Sin embargo, Werner tenía un aspecto más adusto de lo habitual cuando saludó a Carla con la mano a través del cristal de la puerta del pabellón. Ella le hizo un gesto para que entrara y lo besó.

—Te quiero —le dijo. Nunca se cansaba de decírselo.

—Yo también te quiero —le gustaba responder a él.

—¿Qué haces aquí? —preguntó ella—. ¿Solo querías un beso?

—Traigo malas noticias. Me han destinado al frente oriental.

—¡Oh, no! —dijo Carla, que empezó a llorar.

—Es un milagro que haya podido evitarlo hasta ahora. Pero el general Dorn no puede ayudarme más. La mitad de nuestro ejército está formado por ancianos y escolares, y yo soy un oficial sano de veinticuatro años.

—No te mueras, por favor —musitó ella.

—Lo intentaré.

—Pero ¿qué sucederá con la red? —preguntó Carla con un susurro—. Tú lo sabes todo. ¿Quién más puede dirigirla?

La miró sin decir nada.

Carla se dio cuenta de cuáles eran sus planes.

—Oh, no… ¡Yo no!

—Eres la persona más adecuada. Frieda es una buena ayudante, pero no tiene madera de líder. Tú has demostrado que posees la capacidad de reclutar a gente nueva y motivarla. Nunca te has metido en problemas con la policía y no tienes antecedentes de actividad política. Nadie conoce el papel que desempeñaste para acabar con el Aktion T4. En lo que respecta a las autoridades, eres una enfermera con un historial inmaculado.

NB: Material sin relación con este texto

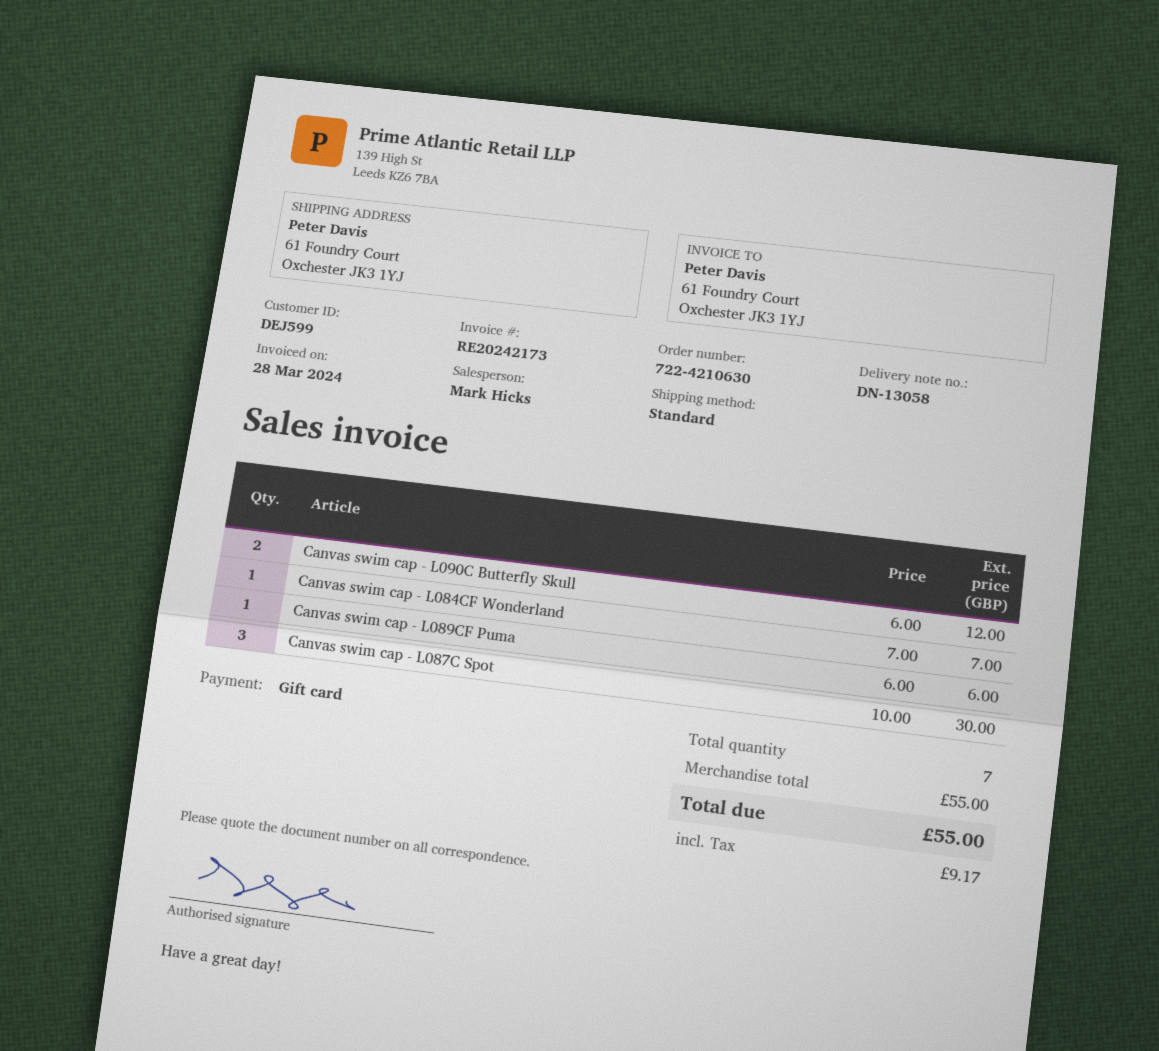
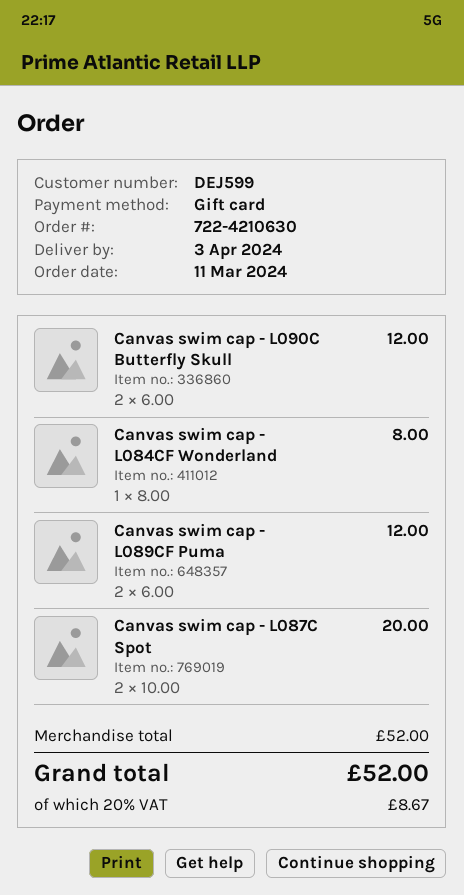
Canvas swim cap - L084CF Wonderland: 1 x 7.00 = 7.00 -> 1 x 8.00 = 8.00
Canvas swim cap - L089CF Puma: 1 x 6.00 = 6.00 -> 2 x 6.00 = 12.00
Canvas swim cap - L087C Spot: 3 x 10.00 = 30.00 -> 2 x 10.00 = 20.00
subtotal: 55.00 -> 52.00
tax: 9.17 -> 8.67
total: 55.00 -> 52.00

—Pero, Werner, ¡estoy asustada!

—No estás obligada a aceptar. Pero nadie más puede sustituirme.

Entonces oyeron un fuerte ruido.

El pabellón contiguo era para pacientes mentales y no era extraño oír gritos y chillidos; sin embargo, en esta ocasión era distinto. Una voz culta se alzó entre el griterío. Luego oyeron una segunda, esta con acento berlinés y el deje intimidatorio que las personas de fuera consideraban típico de los berlineses.

Carla salió al pasillo y Werner la siguió.

El doctor Rothmann, que llevaba una estrella amarilla en la bata, discutía con un hombre vestido con el uniforme de las SS. Tras ellos, la puerta doble del pabellón psiquiátrico, que acostumbraba a permanecer cerrada, estaba abierta de par en par. Los pacientes estaban saliendo. Dos policías más y unas cuantas enfermeras acompañaban a la hilera de hombres y mujeres, la mayoría en pijama; algunos caminaban erguidos y tenían un aspecto normal, pero otros arrastraban los pies y murmuraban mientras seguían a los demás por las escaleras.